Problem requirements: Give all the lines below again, exactly, with no pictures.

Exercise data:
++++++
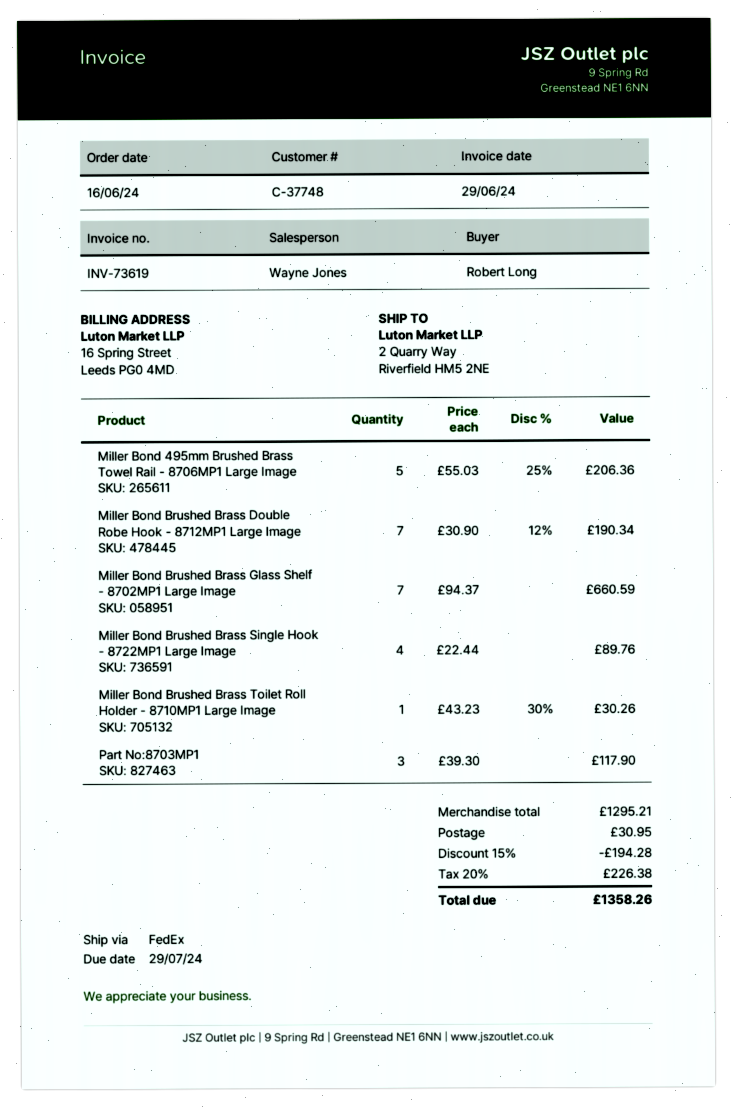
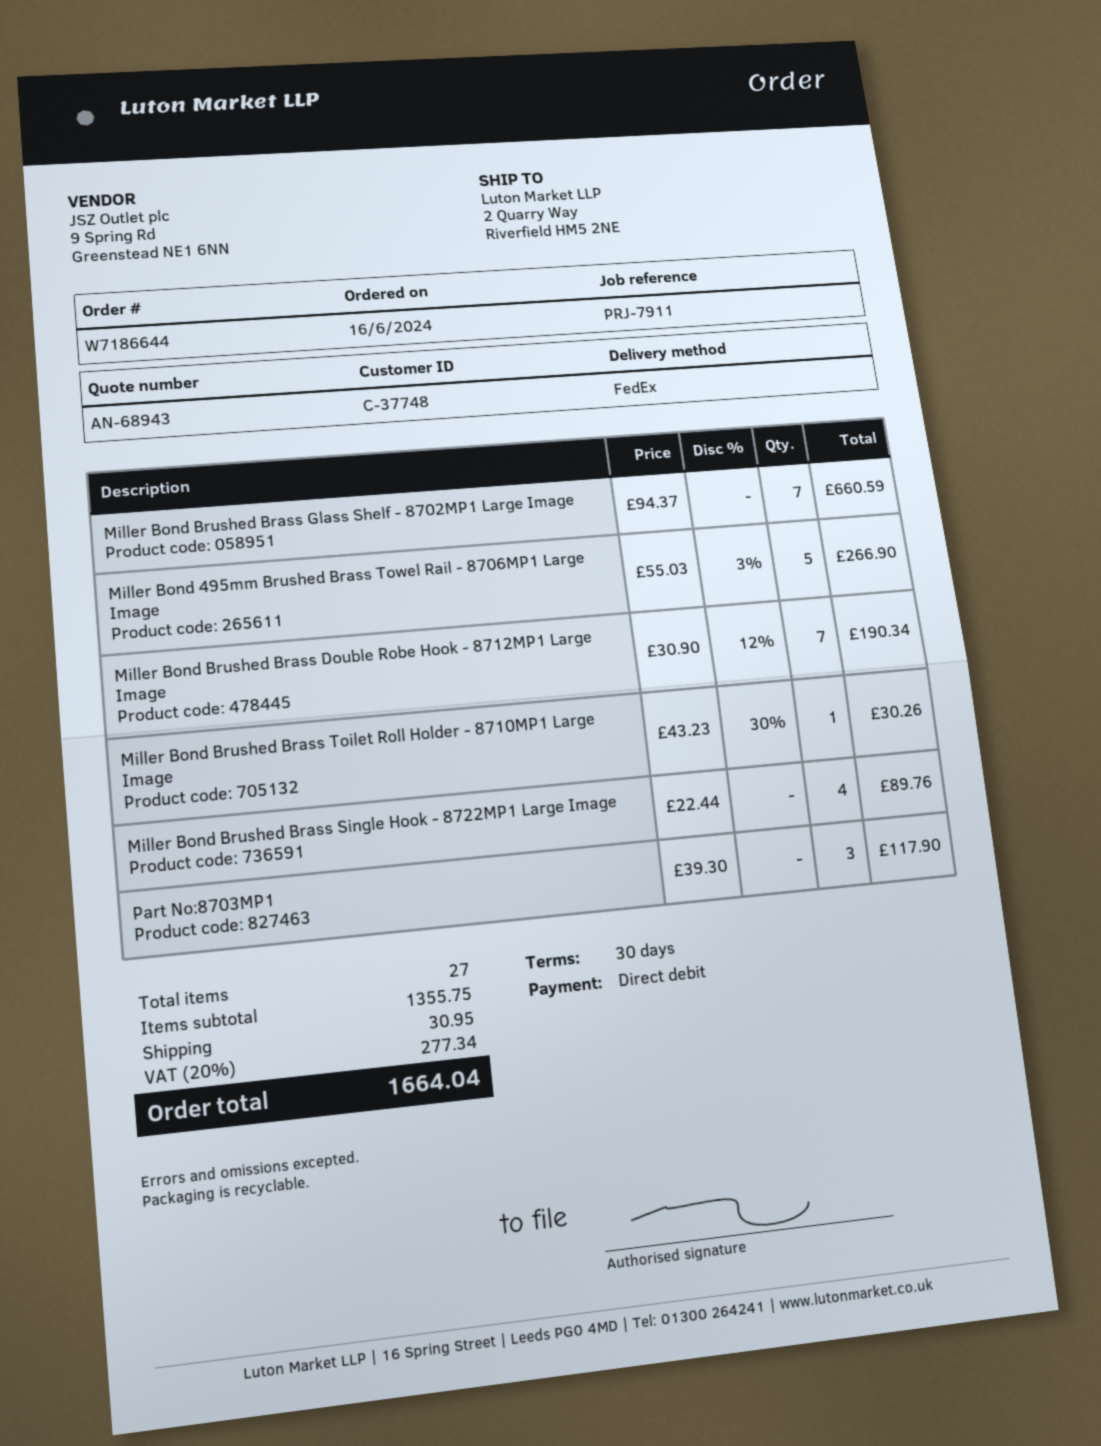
Miller Bond 495mm Brushed Brass Towel Rail - 8706MP1 Large Image: 5 x 55.03 - 25% = 206.36 -> 5 x 55.03 - 3% = 266.90
subtotal: 1295.21 -> 1355.75
discount: 15% = 194.28 -> none
tax: 20% = 226.38 -> 20% = 277.34
total: 1358.26 -> 1664.04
++++++
The answer:
Miller Bond 495mm Brushed Brass Towel Rail - 8706MP1 Large Image: 5 x 55.03 - 25% = 206.36 -> 5 x 55.03 - 3% = 266.90
subtotal: 1295.21 -> 1355.75
discount: 15% = 194.28 -> none
tax: 20% = 226.38 -> 20% = 277.34
total: 1358.26 -> 1664.04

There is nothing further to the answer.